- WHAT THIS TASK INVOLVES
The result should be the line with "[356,1631,447,1646] '''Angeklappt''' ->" followed by every remaining line of the entries, each reproduced exactly, with nothing else.

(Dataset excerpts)
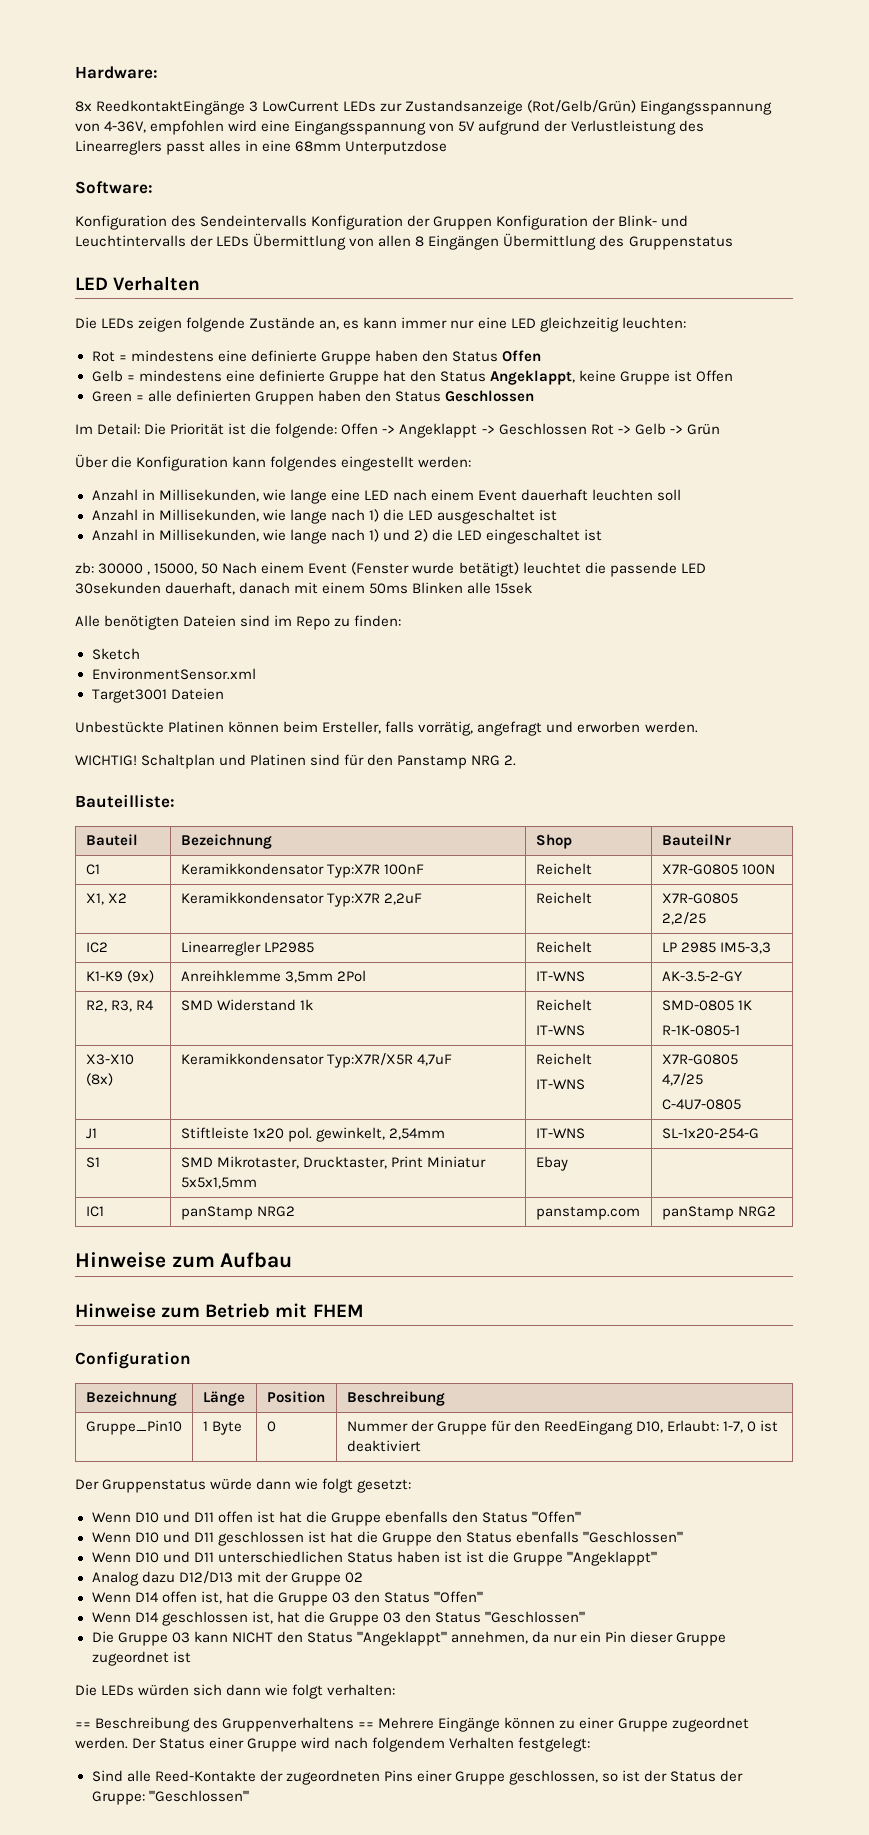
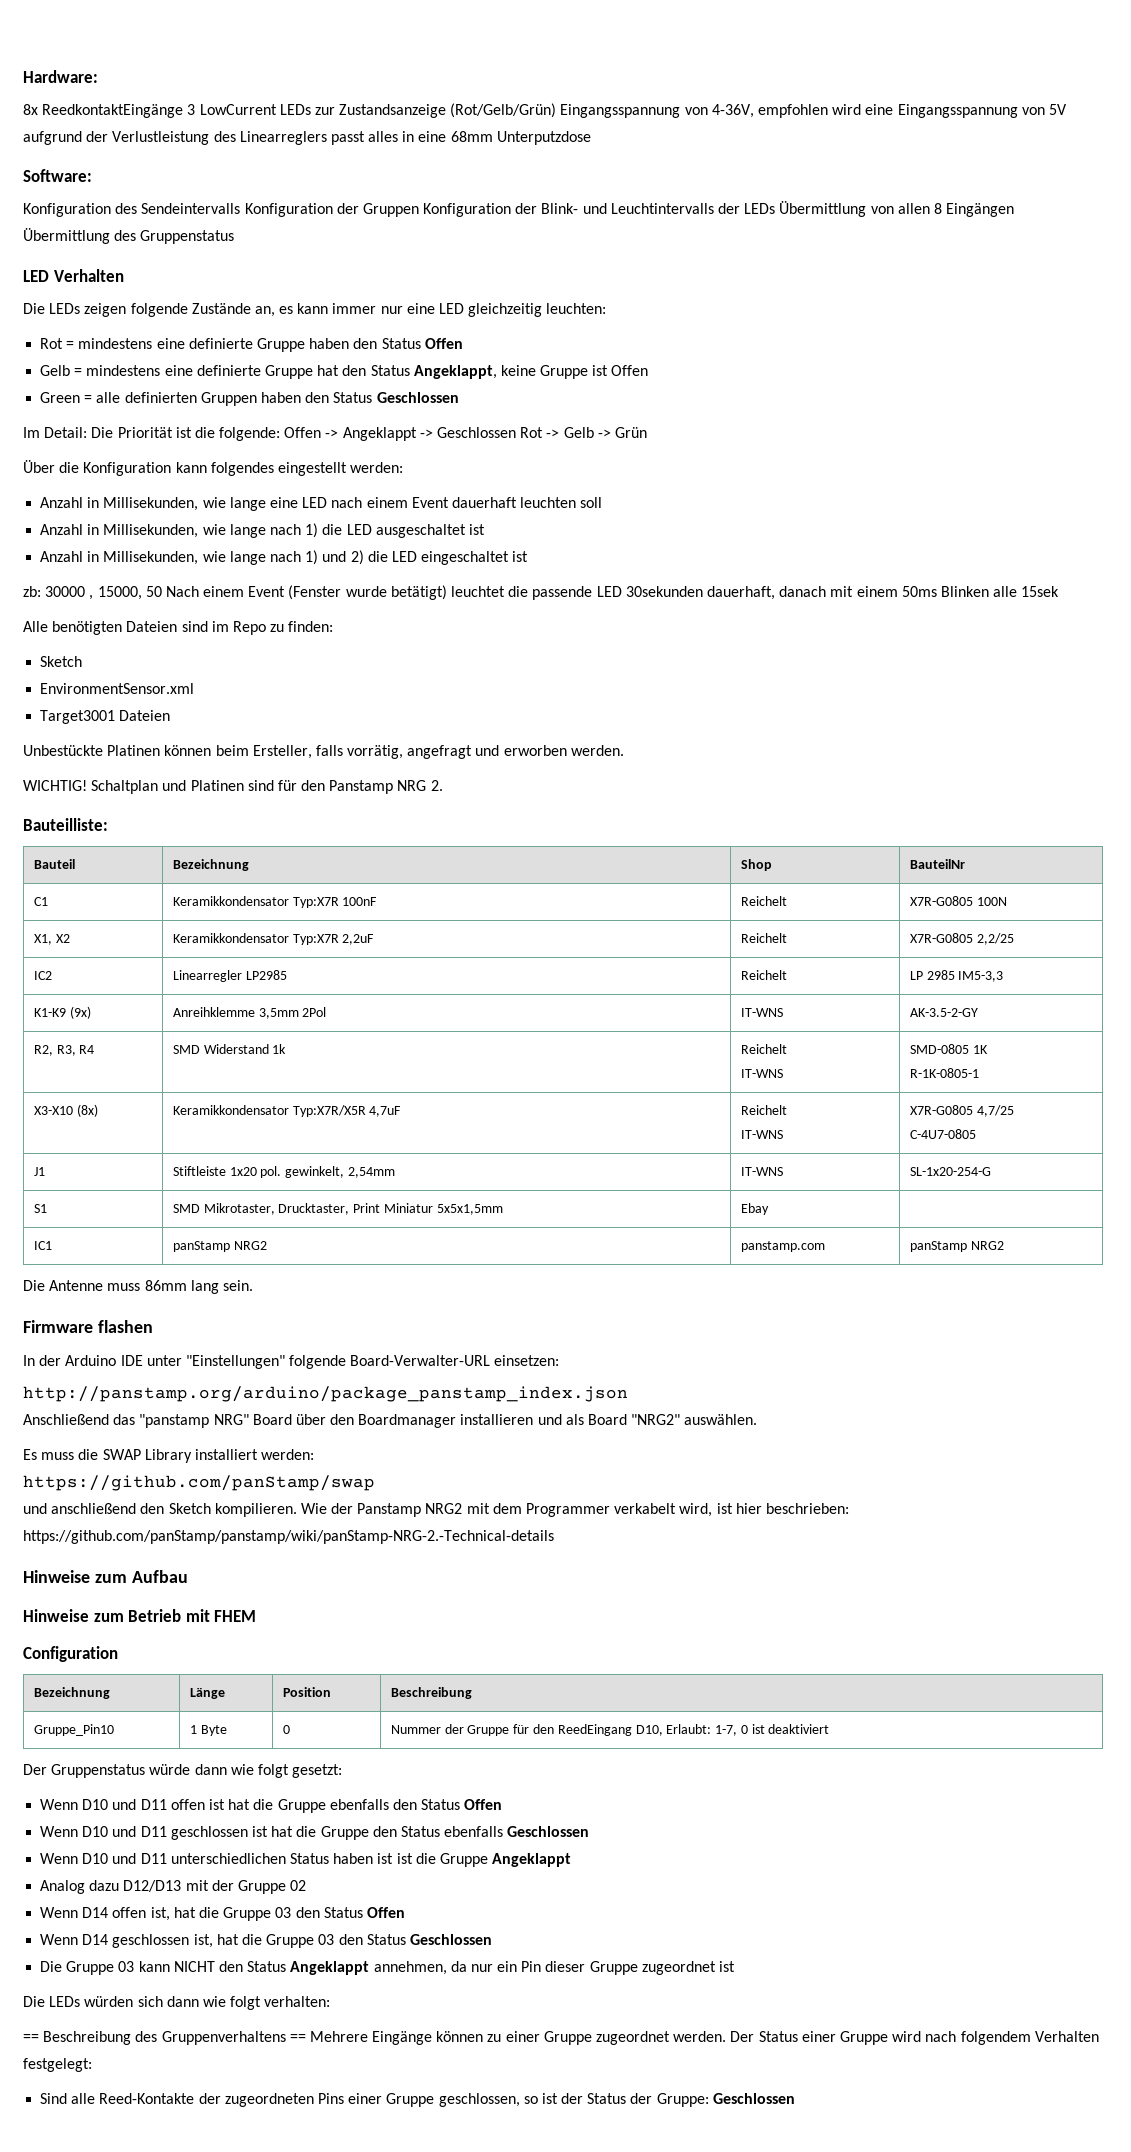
(776, 1211) none -> [23,1280,253,1294] [23,1320,153,1333] [23,1355,560,1369] [23,1386,628,1402] [23,1414,758,1428] [23,1449,315,1463] [23,1475,375,1491] [23,1503,849,1517] [23,1530,554,1544] // Die Antenne muss 86mm lang sein. // Firmware flashen // In der Arduino IDE unter "Einstellungen" folgende Board-Verwalter-URL einsetzen: // http://panstamp.org/arduino/package_panstamp_index.json // Anschließend das "panstamp NRG" Board über den Boardmanager installieren und als Board "NRG2" auswählen. // Es muss die SWAP Library installiert werden: // https://github.com/panStamp/swap // und anschließend den Sketch kompilieren. Wie der Panstamp NRG2 mit dem Programmer verkabelt wird, ist hier beschrieben: https://github.com/panStamp/panstamp/wiki/panStamp-NRG-2.-Technical-details
[532,1511,582,1523] '''Offen''' -> [464,1799,503,1810] Offen
[583,1531,684,1543] '''Geschlossen''' -> [507,1826,590,1837] Geschlossen
[567,1551,658,1566] '''Angeklappt''' -> [492,1853,572,1867] Angeklappt
[434,1591,484,1603] '''Offen''' -> [366,1907,405,1918] Offen
[485,1611,586,1623] '''Geschlossen''' -> [409,1934,492,1945] Geschlossen
[356,1631,447,1646] '''Angeklappt''' -> [290,1961,370,1975] Angeklappt
[148,1790,249,1802] '''Geschlossen''' -> [712,2093,795,2104] Geschlossen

- EXERCISE ANSWER
[356,1631,447,1646] '''Angeklappt''' -> [290,1961,370,1975] Angeklappt
[148,1790,249,1802] '''Geschlossen''' -> [712,2093,795,2104] Geschlossen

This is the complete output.